__Task instructions__
Each entry that follows should be given again word for word; please leave out its pictures.

__Version difference data__
*-*-*
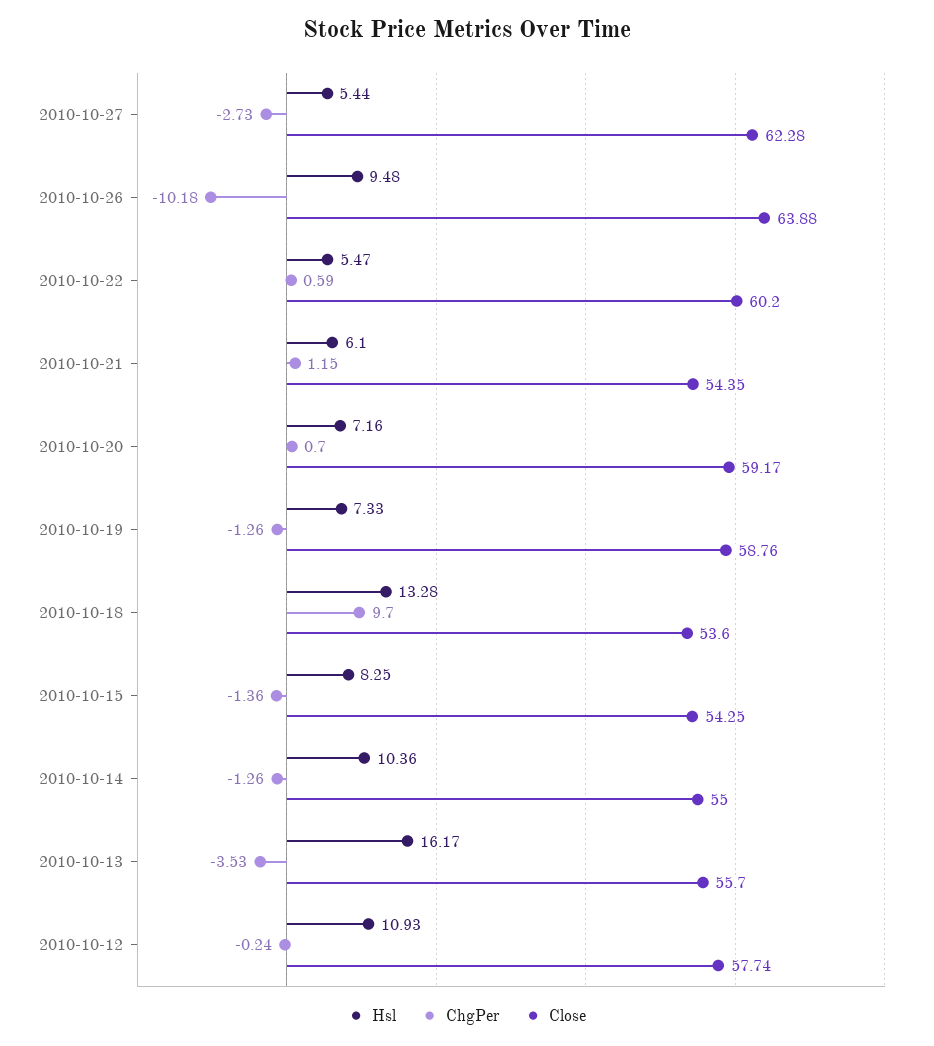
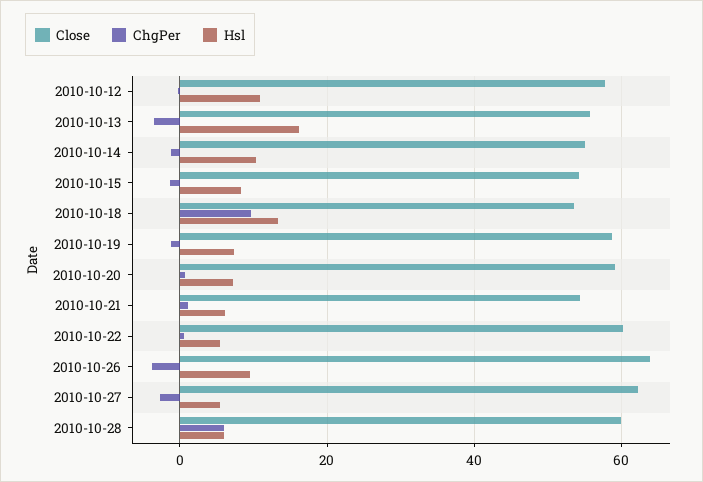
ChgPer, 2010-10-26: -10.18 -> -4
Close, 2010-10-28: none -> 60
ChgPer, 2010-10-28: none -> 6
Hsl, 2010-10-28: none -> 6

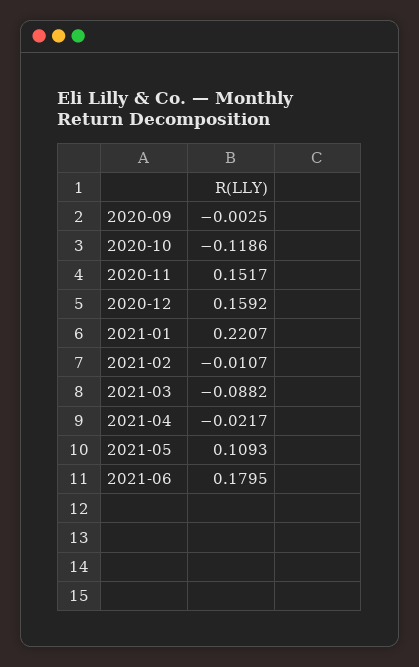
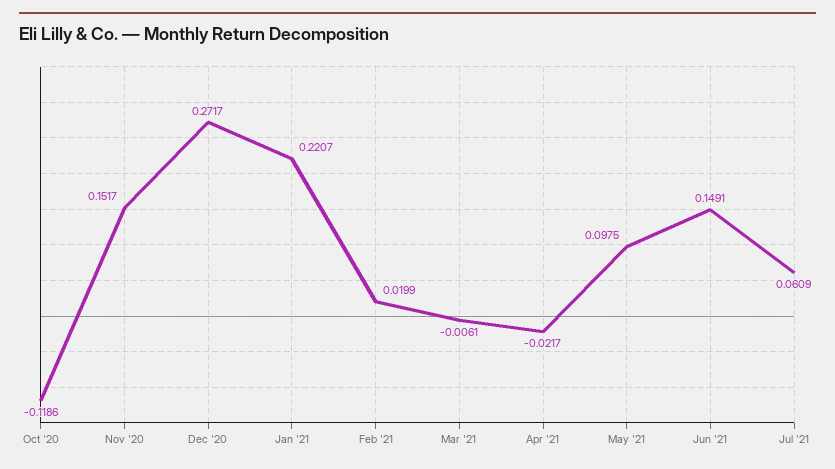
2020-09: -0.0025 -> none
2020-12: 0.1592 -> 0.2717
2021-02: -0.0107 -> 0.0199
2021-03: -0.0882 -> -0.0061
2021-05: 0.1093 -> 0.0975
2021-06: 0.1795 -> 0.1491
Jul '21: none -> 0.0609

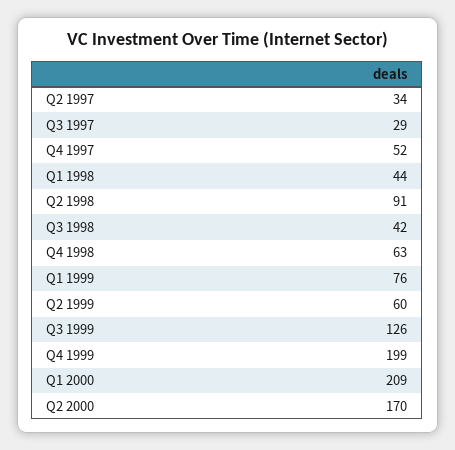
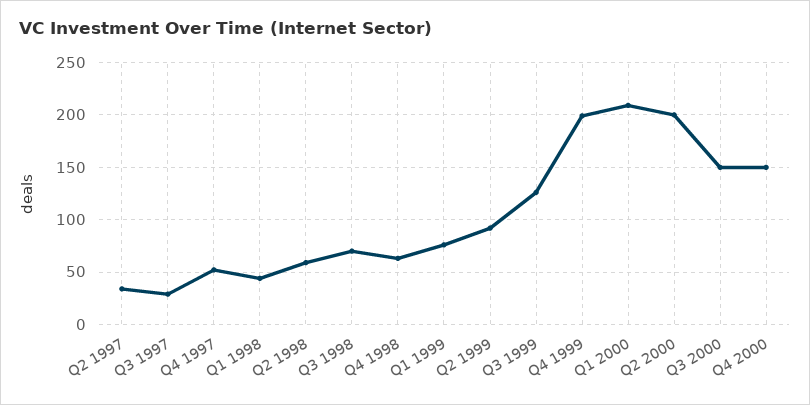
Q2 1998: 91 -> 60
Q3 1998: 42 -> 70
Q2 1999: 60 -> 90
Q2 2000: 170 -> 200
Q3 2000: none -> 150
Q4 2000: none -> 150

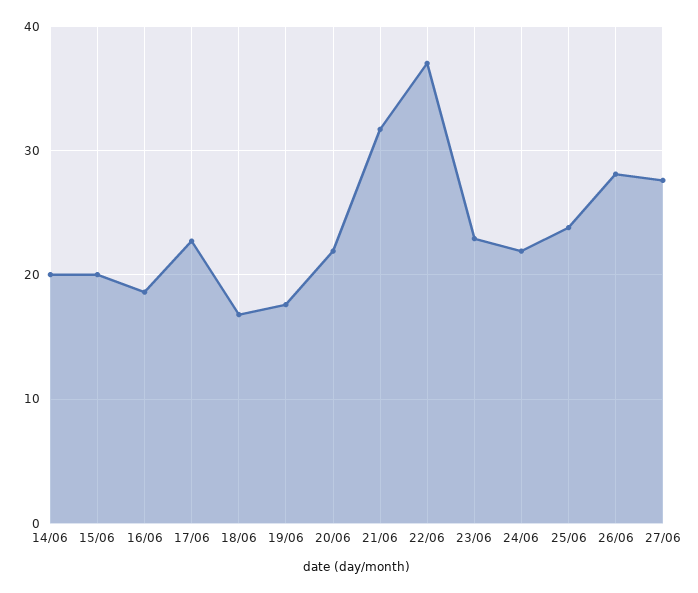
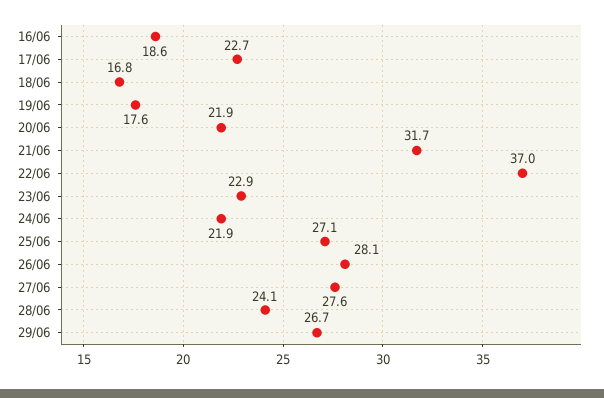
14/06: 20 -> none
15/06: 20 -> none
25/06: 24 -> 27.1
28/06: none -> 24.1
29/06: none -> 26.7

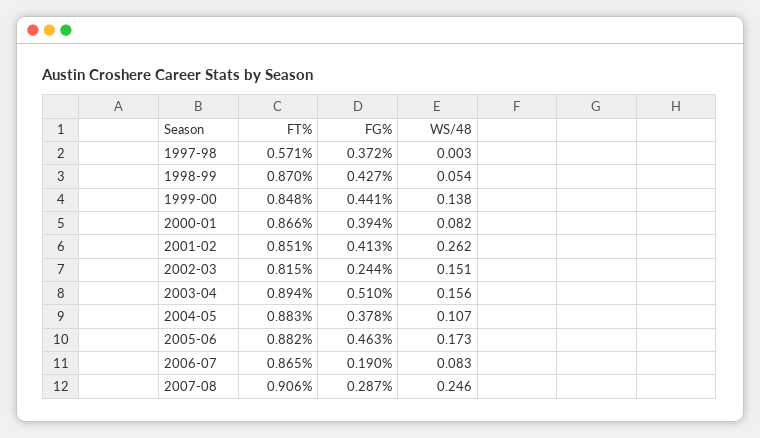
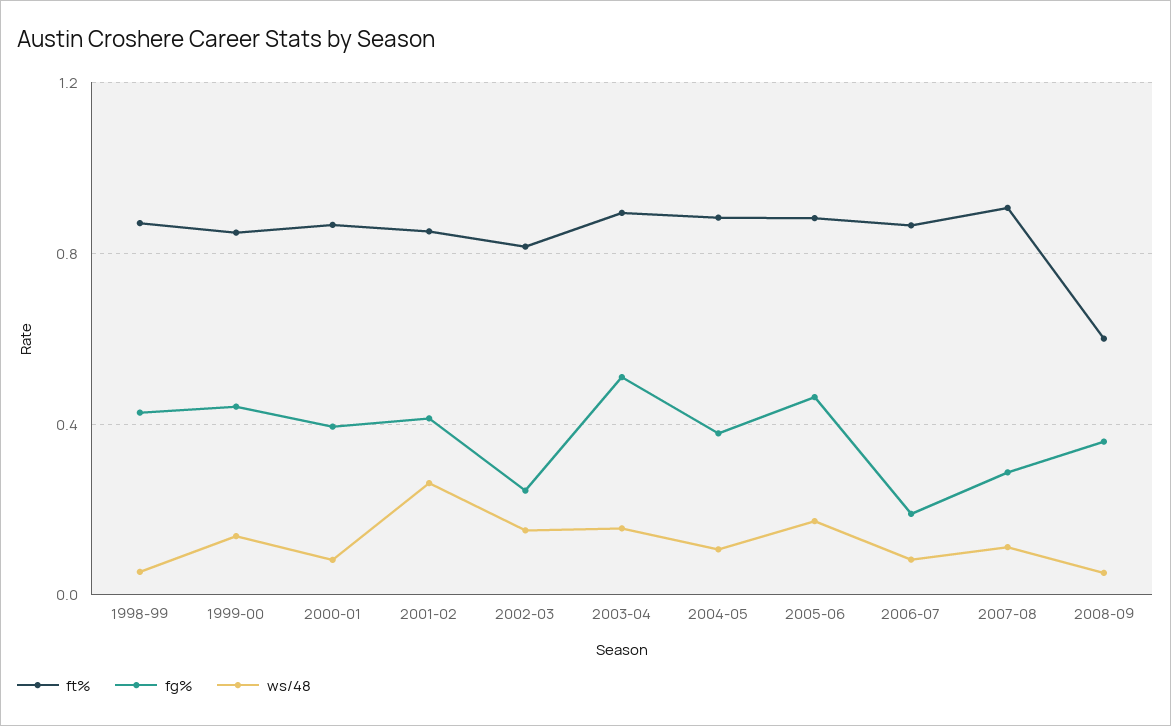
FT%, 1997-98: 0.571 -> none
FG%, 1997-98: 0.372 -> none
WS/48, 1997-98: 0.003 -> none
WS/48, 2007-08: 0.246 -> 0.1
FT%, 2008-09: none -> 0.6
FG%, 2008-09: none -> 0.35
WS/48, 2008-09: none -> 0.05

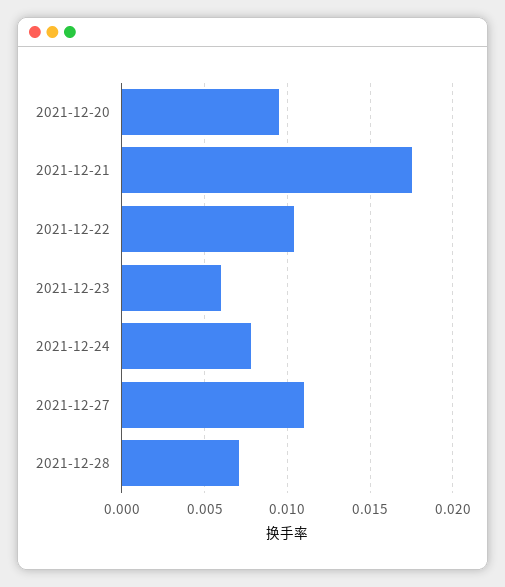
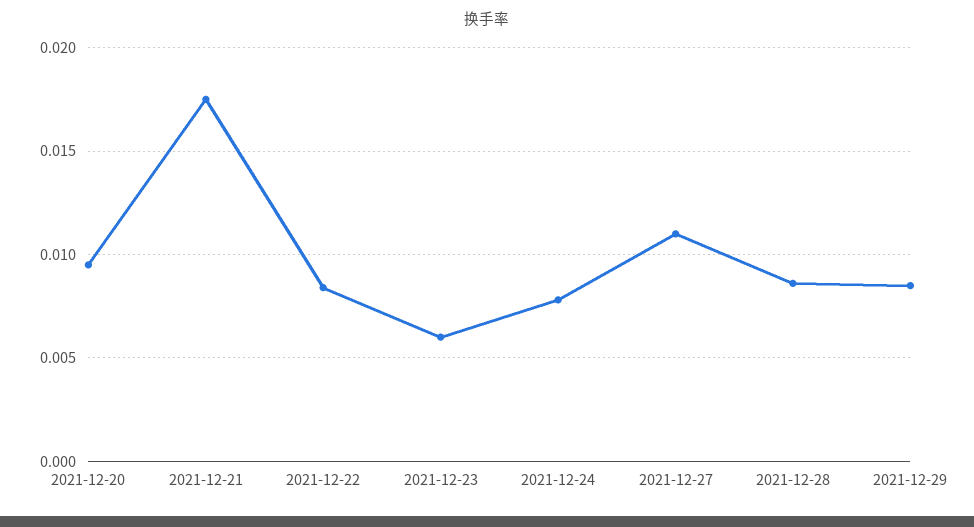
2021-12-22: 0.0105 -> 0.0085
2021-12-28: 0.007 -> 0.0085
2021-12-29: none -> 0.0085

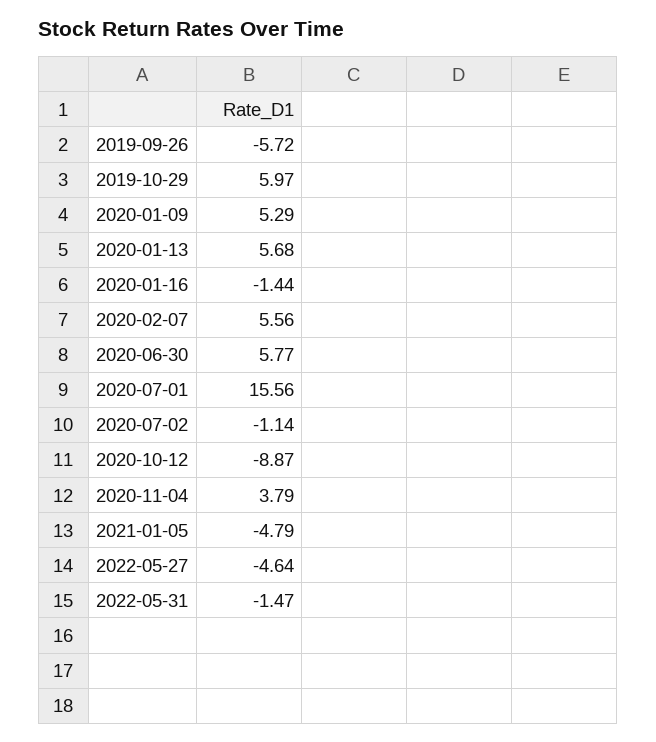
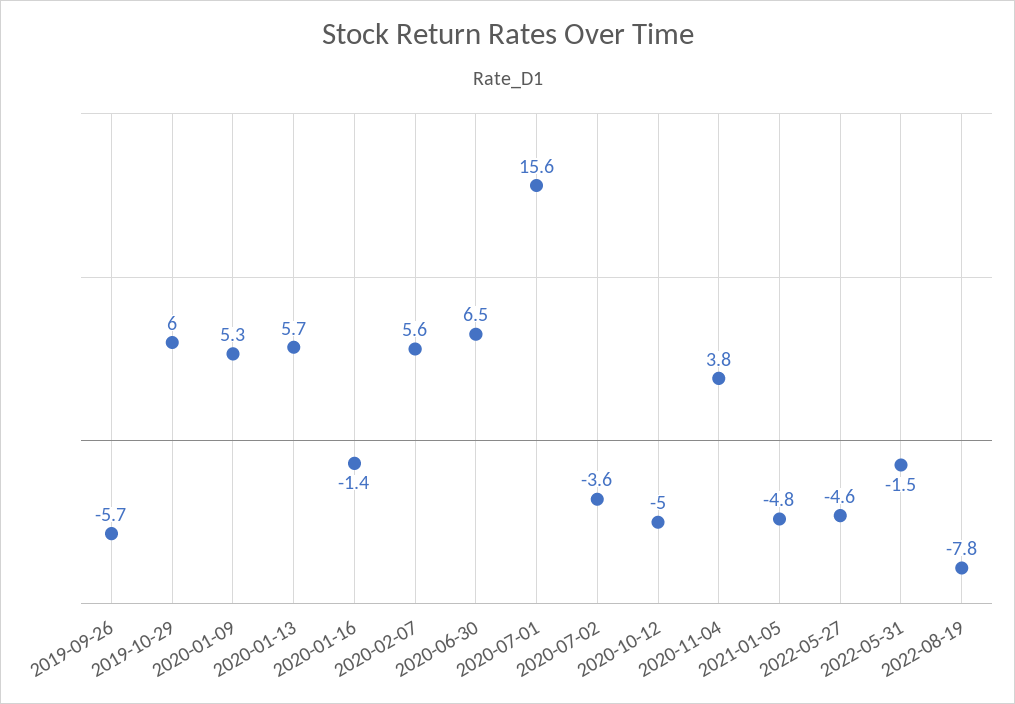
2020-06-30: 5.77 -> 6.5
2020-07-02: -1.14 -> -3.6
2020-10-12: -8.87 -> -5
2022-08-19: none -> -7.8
*-*-*
__Task output__
ChgPer, 2010-10-26: -10.18 -> -4
Close, 2010-10-28: none -> 60
ChgPer, 2010-10-28: none -> 6
Hsl, 2010-10-28: none -> 6

2020-09: -0.0025 -> none
2020-12: 0.1592 -> 0.2717
2021-02: -0.0107 -> 0.0199
2021-03: -0.0882 -> -0.0061
2021-05: 0.1093 -> 0.0975
2021-06: 0.1795 -> 0.1491
Jul '21: none -> 0.0609

Q2 1998: 91 -> 60
Q3 1998: 42 -> 70
Q2 1999: 60 -> 90
Q2 2000: 170 -> 200
Q3 2000: none -> 150
Q4 2000: none -> 150

14/06: 20 -> none
15/06: 20 -> none
25/06: 24 -> 27.1
28/06: none -> 24.1
29/06: none -> 26.7

FT%, 1997-98: 0.571 -> none
FG%, 1997-98: 0.372 -> none
WS/48, 1997-98: 0.003 -> none
WS/48, 2007-08: 0.246 -> 0.1
FT%, 2008-09: none -> 0.6
FG%, 2008-09: none -> 0.35
WS/48, 2008-09: none -> 0.05

2021-12-22: 0.0105 -> 0.0085
2021-12-28: 0.007 -> 0.0085
2021-12-29: none -> 0.0085

2020-06-30: 5.77 -> 6.5
2020-07-02: -1.14 -> -3.6
2020-10-12: -8.87 -> -5
2022-08-19: none -> -7.8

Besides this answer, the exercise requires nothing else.